• ASSIGNMENT
From the material below, please set down exactly the lines starting with the one with "2.3.6. Affine motion compensation prediction" and going on through the one with "- [27] | 13 | Auto-covariance, Shannon", without a single picture.

• TASK DATA
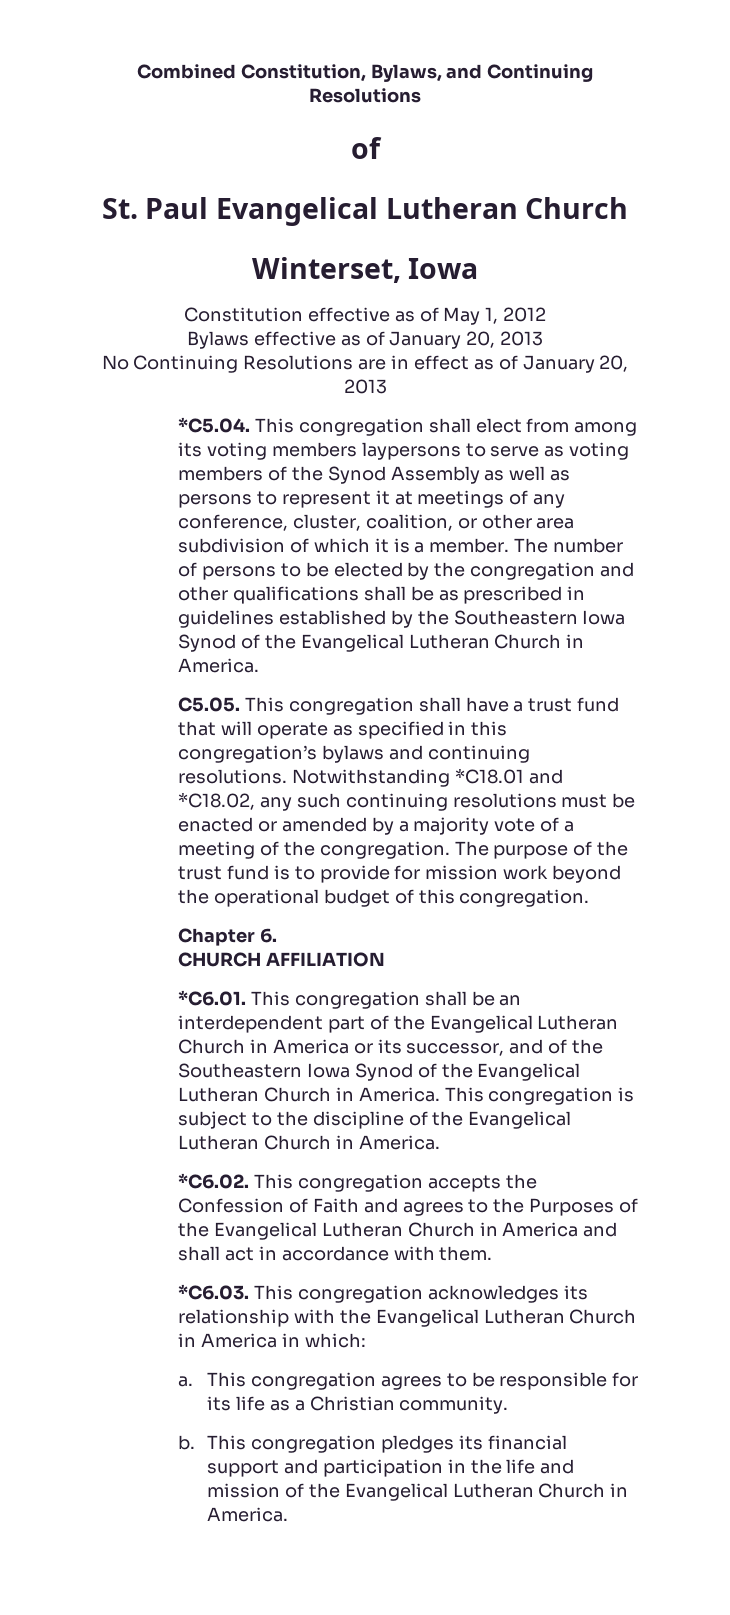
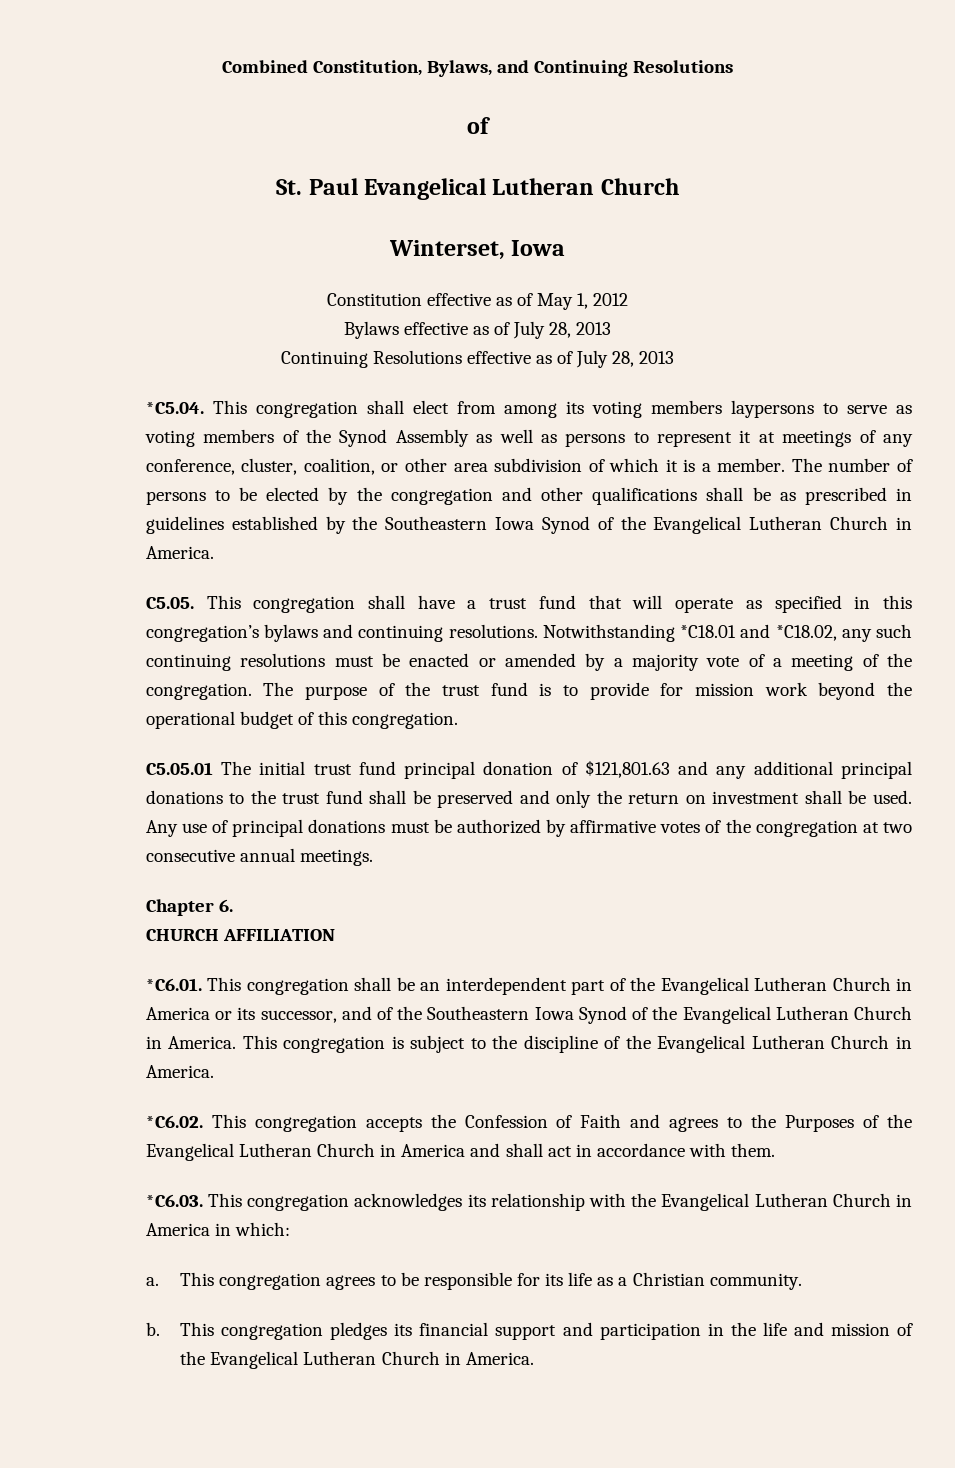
- Bylaws effective as of January 20, 2013
- No Continuing Resolutions are in effect as of January 20, 2013
+ Bylaws effective as of July 28, 2013
+ Continuing Resolutions effective as of July 28, 2013
+ C5.05.01 The initial trust fund principal donation of $121,801.63 and any additional principal donations to the trust fund shall be preserved and only the return on investment shall be used. Any use of principal donations must be authorized by affirmative votes of the congregation at two consecutive annual meetings.

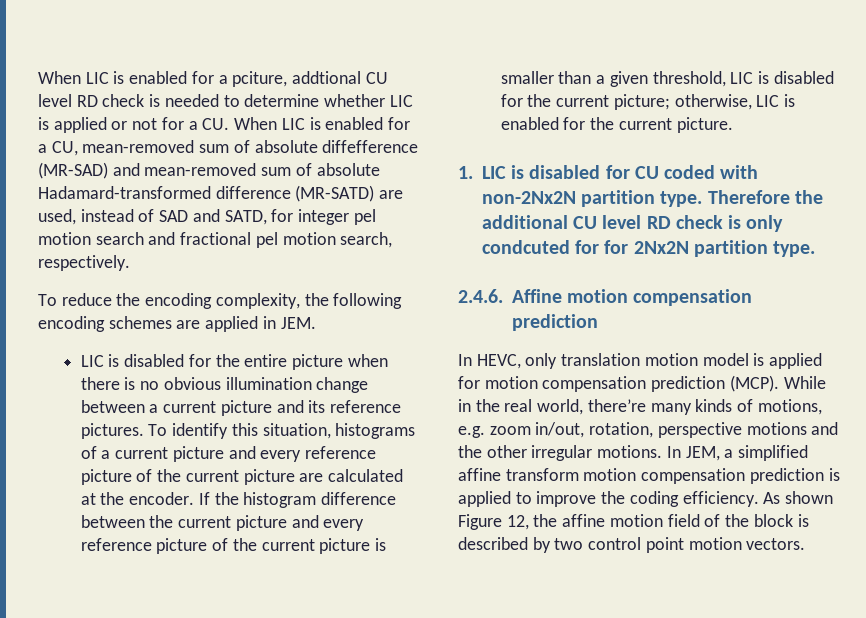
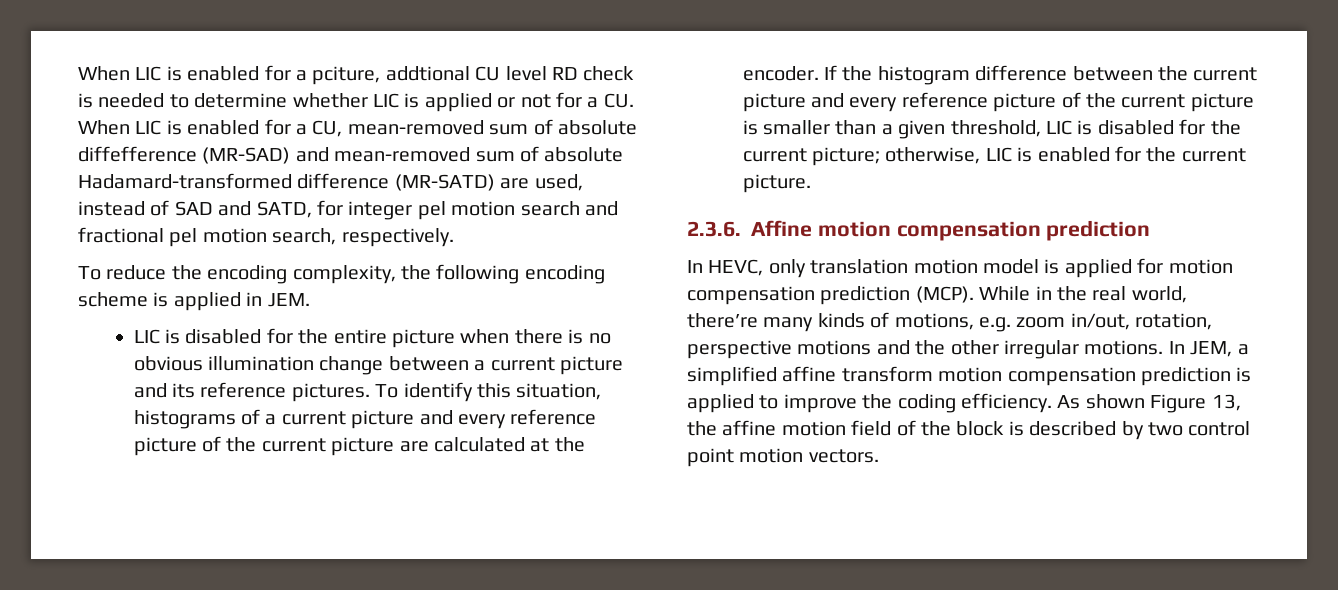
- To reduce the encoding complexity, the following encoding schemes are applied in JEM.
+ To reduce the encoding complexity, the following encoding scheme is applied in JEM.
- 1. LIC is disabled for CU coded with non-2Nx2N partition type. Therefore the additional CU level RD check is only condcuted for for 2Nx2N partition type.
- 2.4.6. Affine motion compensation prediction
+ 2.3.6. Affine motion compensation prediction
- As shown Figure 12, the affine motion field of the block is described by two control point motion vectors.
+ As shown Figure 13, the affine motion field of the block is described by two control point motion vectors.

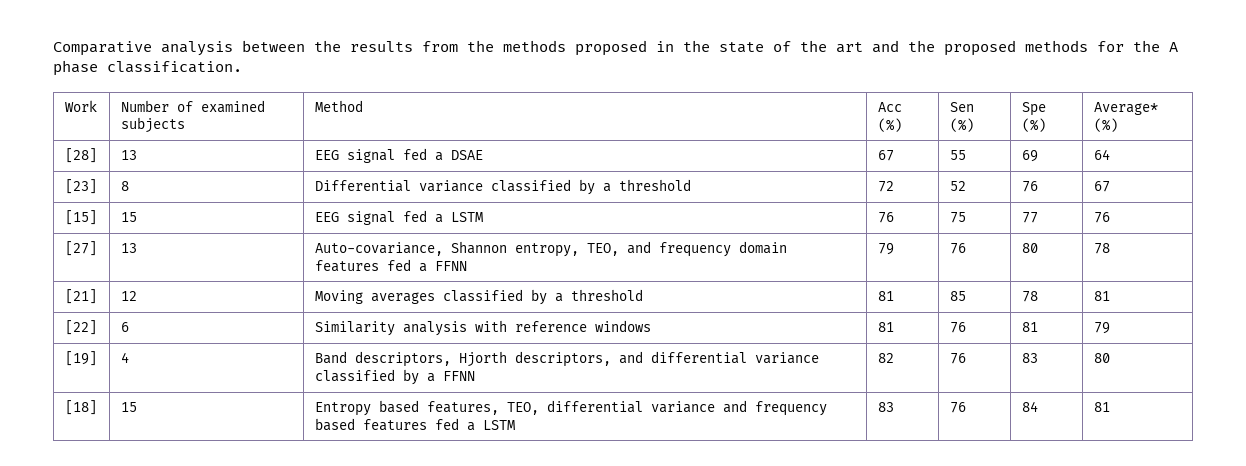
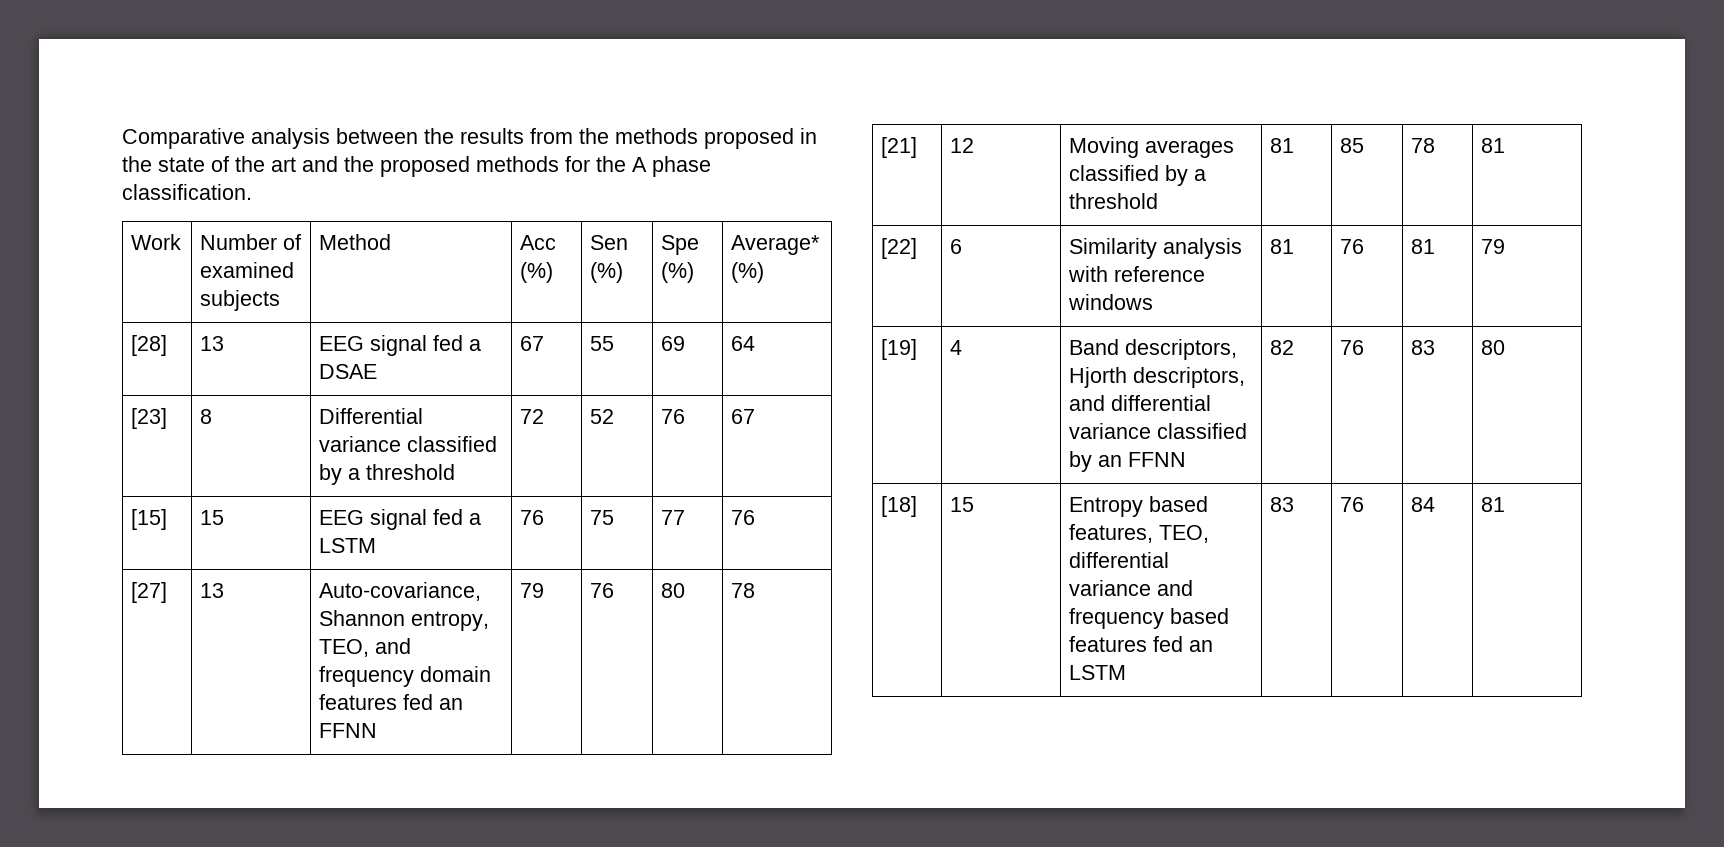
- [27] | 13 | Auto-covariance, Shannon entropy, TEO, and frequency domain features fed a FFNN | 79 | 76 | 80 | 78
+ [27] | 13 | Auto-covariance, Shannon entropy, TEO, and frequency domain features fed an FFNN | 79 | 76 | 80 | 78
- [19] | 4 | Band descriptors, Hjorth descriptors, and differential variance classified by a FFNN | 82 | 76 | 83 | 80
+ [19] | 4 | Band descriptors, Hjorth descriptors, and differential variance classified by an FFNN | 82 | 76 | 83 | 80
- [18] | 15 | Entropy based features, TEO, differential variance and frequency based features fed a LSTM | 83 | 76 | 84 | 81
+ [18] | 15 | Entropy based features, TEO, differential variance and frequency based features fed an LSTM | 83 | 76 | 84 | 81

• WORKED SOLUTION
+ 2.3.6. Affine motion compensation prediction
- As shown Figure 12, the affine motion field of the block is described by two control point motion vectors.
+ As shown Figure 13, the affine motion field of the block is described by two control point motion vectors.

- [27] | 13 | Auto-covariance, Shannon entropy, TEO, and frequency domain features fed a FFNN | 79 | 76 | 80 | 78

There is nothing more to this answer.